-- Problem statement --
Working from the entries below, tally each line that holds "diseases". Give the tally and nothing else.
......
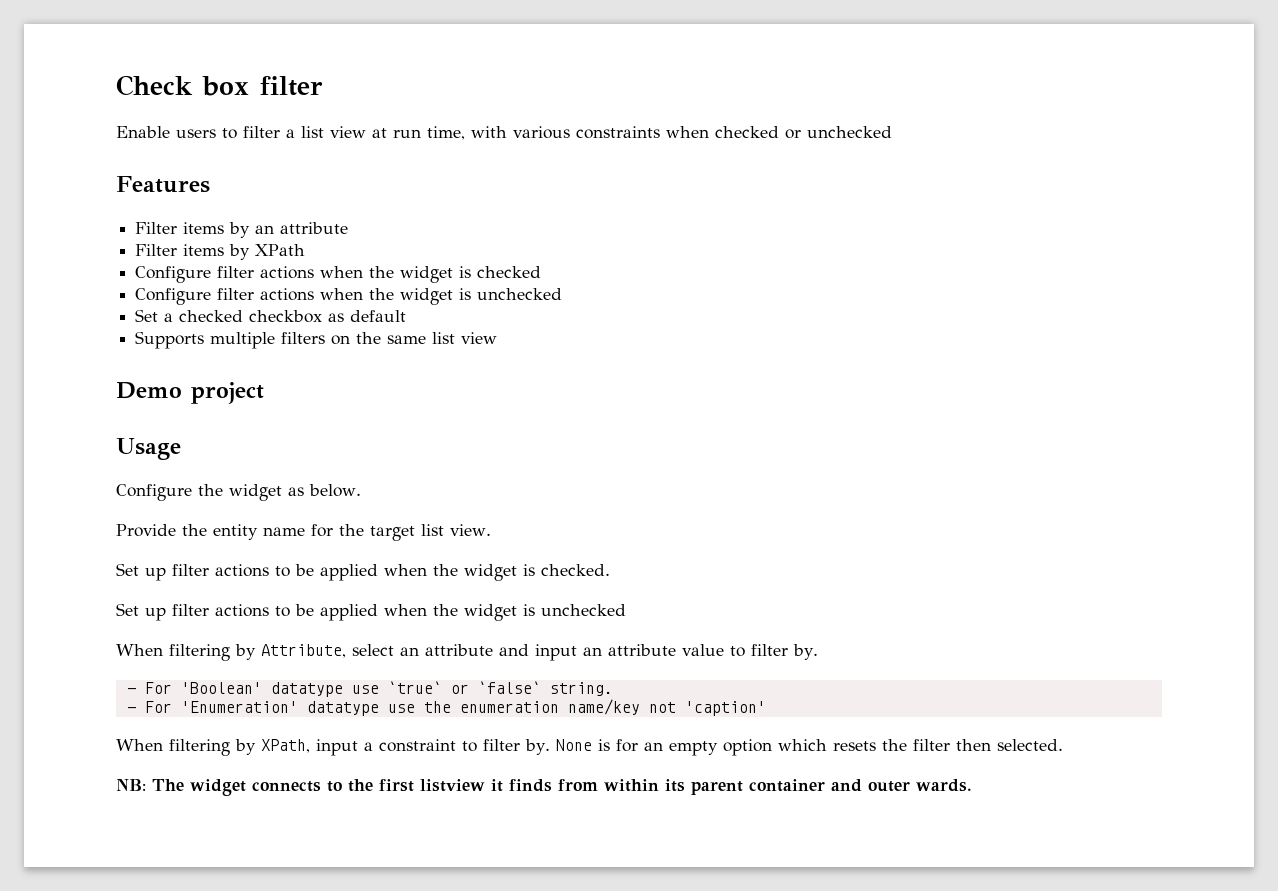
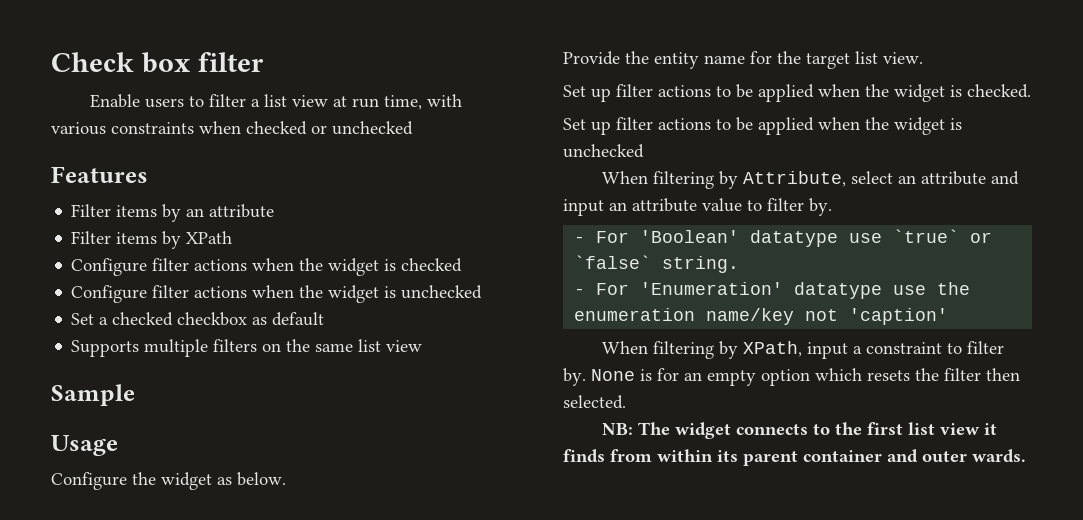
- Demo project
+ Sample
- NB: The widget connects to the first listview it finds from within its parent container and outer wards.
+ NB: The widget connects to the first list view it finds from within its parent container and outer wards.

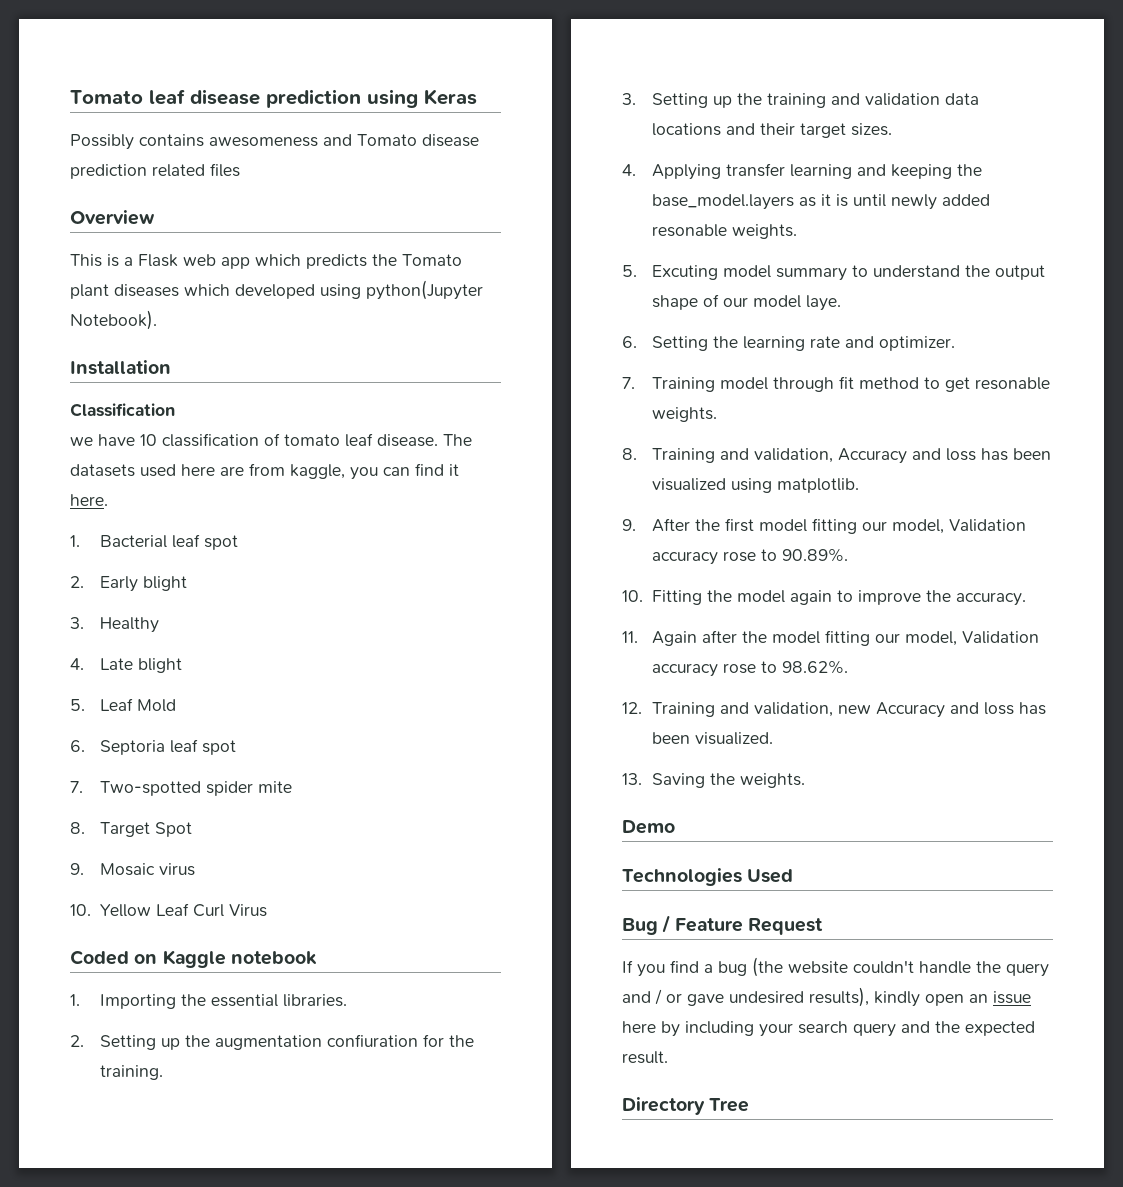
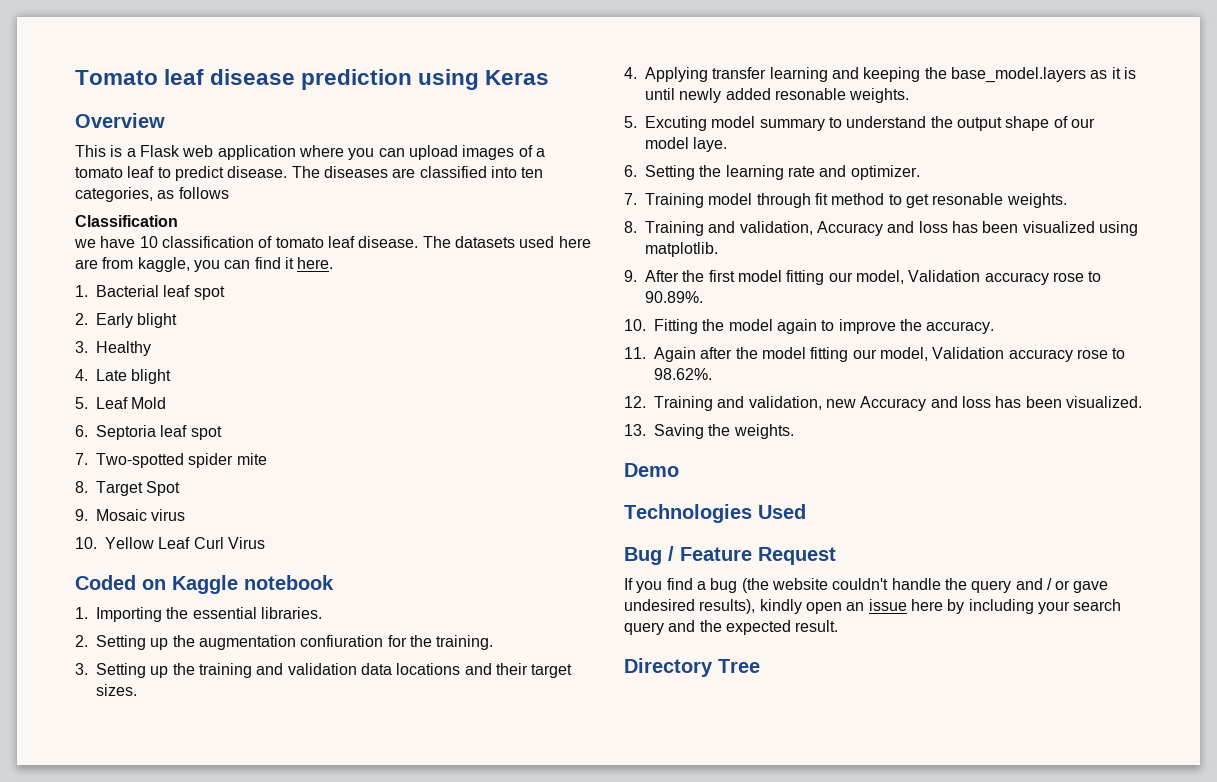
- Possibly contains awesomeness and Tomato disease prediction related files
- This is a Flask web app which predicts the Tomato plant diseases which developed using python(Jupyter Notebook).
- Installation
+ This is a Flask web application where you can upload images of a tomato leaf to predict disease. The diseases are classified into ten categories, as follows

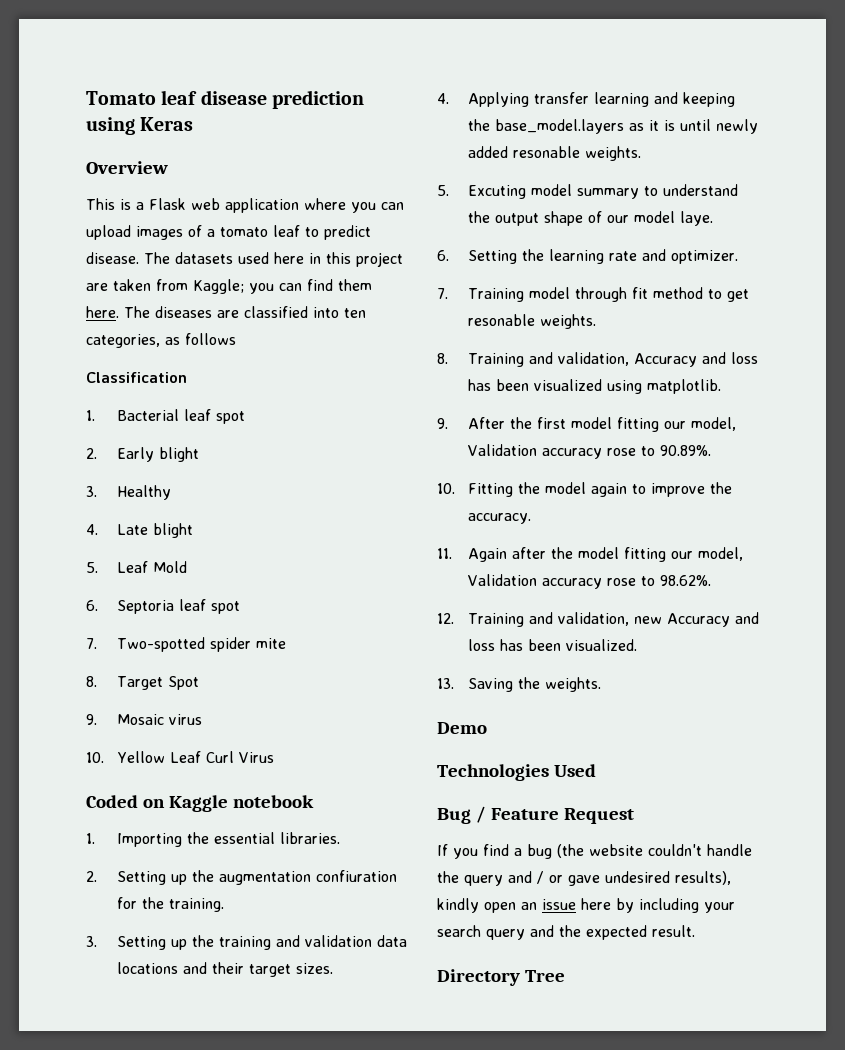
- The diseases are classified into ten categories, as follows
+ The datasets used here in this project are taken from Kaggle; you can find them here. The diseases are classified into ten categories, as follows
- we have 10 classification of tomato leaf disease. The datasets used here are from kaggle, you can find it here.

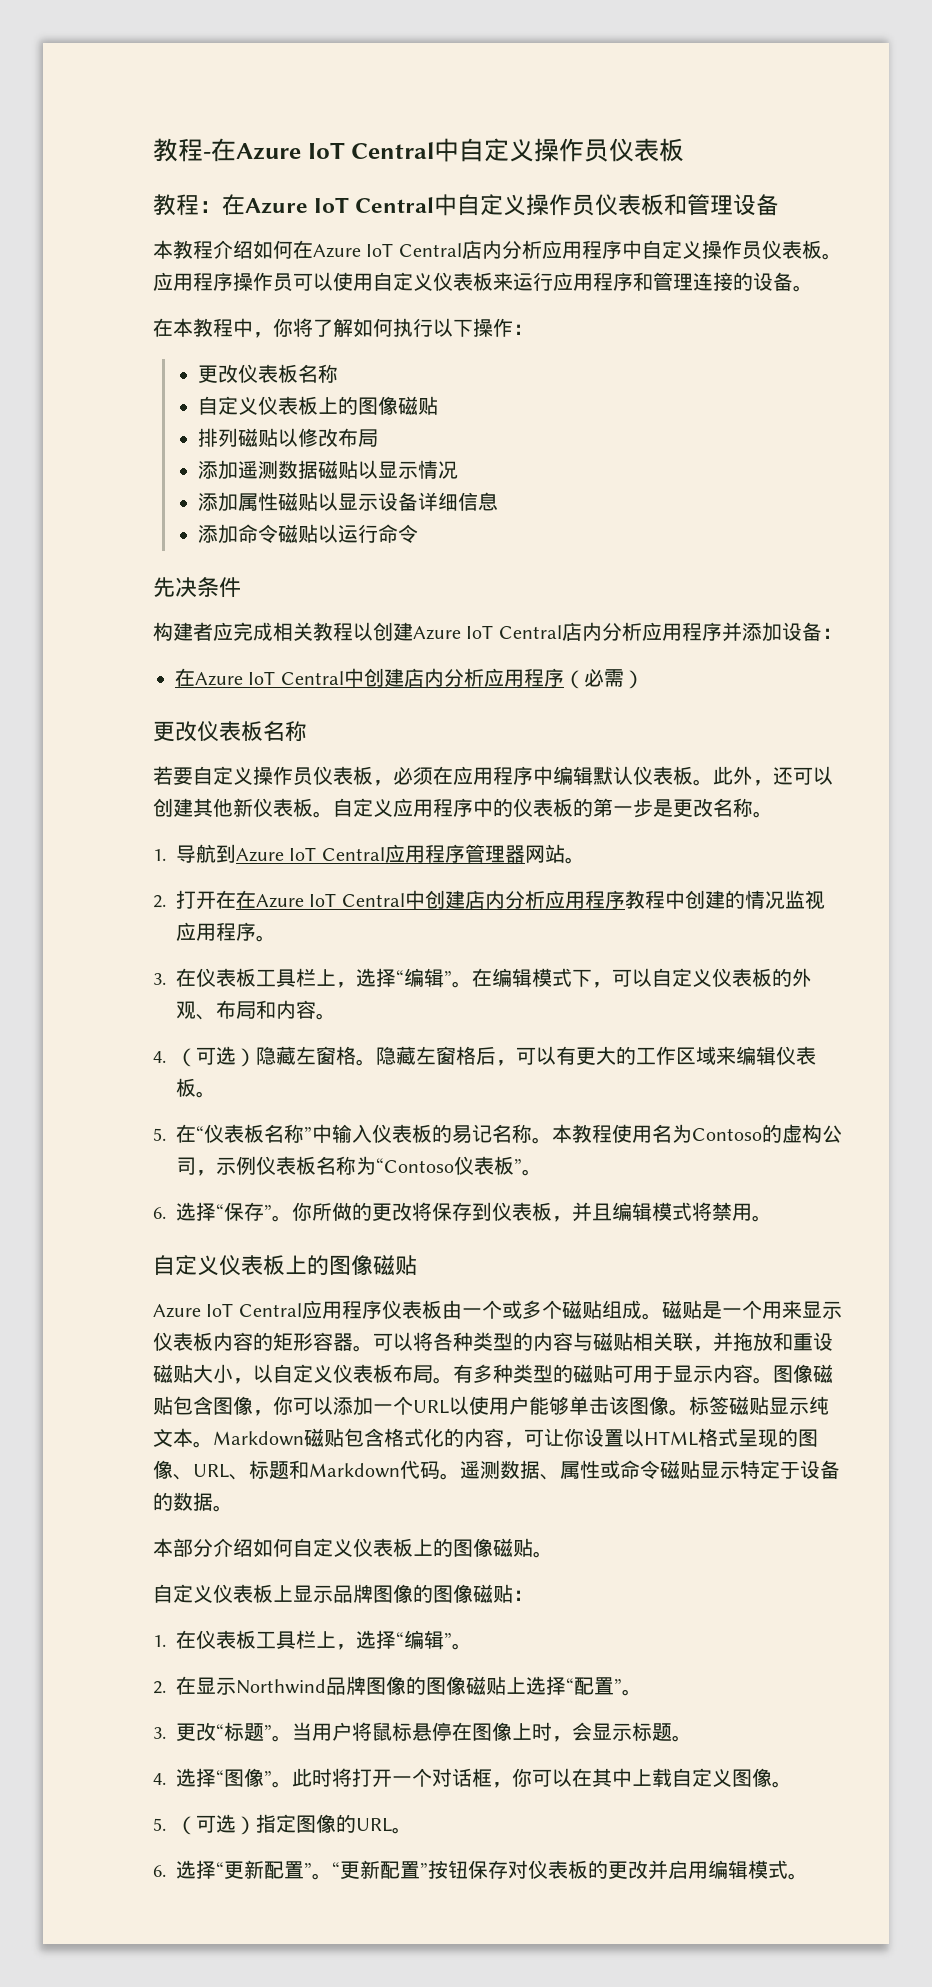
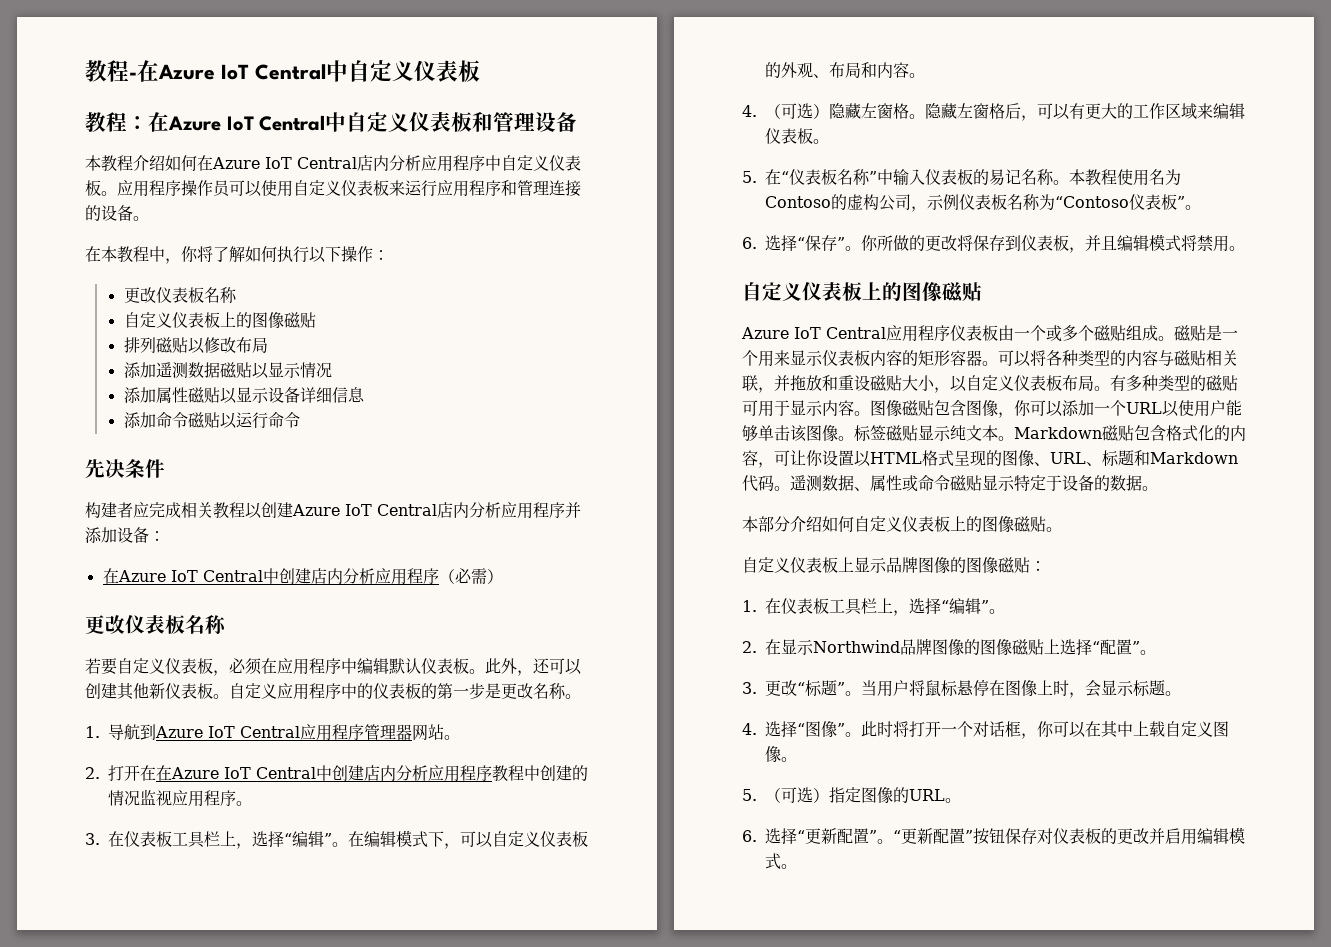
- 教程-在Azure IoT Central中自定义操作员仪表板
+ 教程-在Azure IoT Central中自定义仪表板
- 教程：在Azure IoT Central中自定义操作员仪表板和管理设备
+ 教程：在Azure IoT Central中自定义仪表板和管理设备
- 本教程介绍如何在Azure IoT Central店内分析应用程序中自定义操作员仪表板。
+ 本教程介绍如何在Azure IoT Central店内分析应用程序中自定义仪表板。
- 若要自定义操作员仪表板，必须在应用程序中编辑默认仪表板。
+ 若要自定义仪表板，必须在应用程序中编辑默认仪表板。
......
-- Response --
4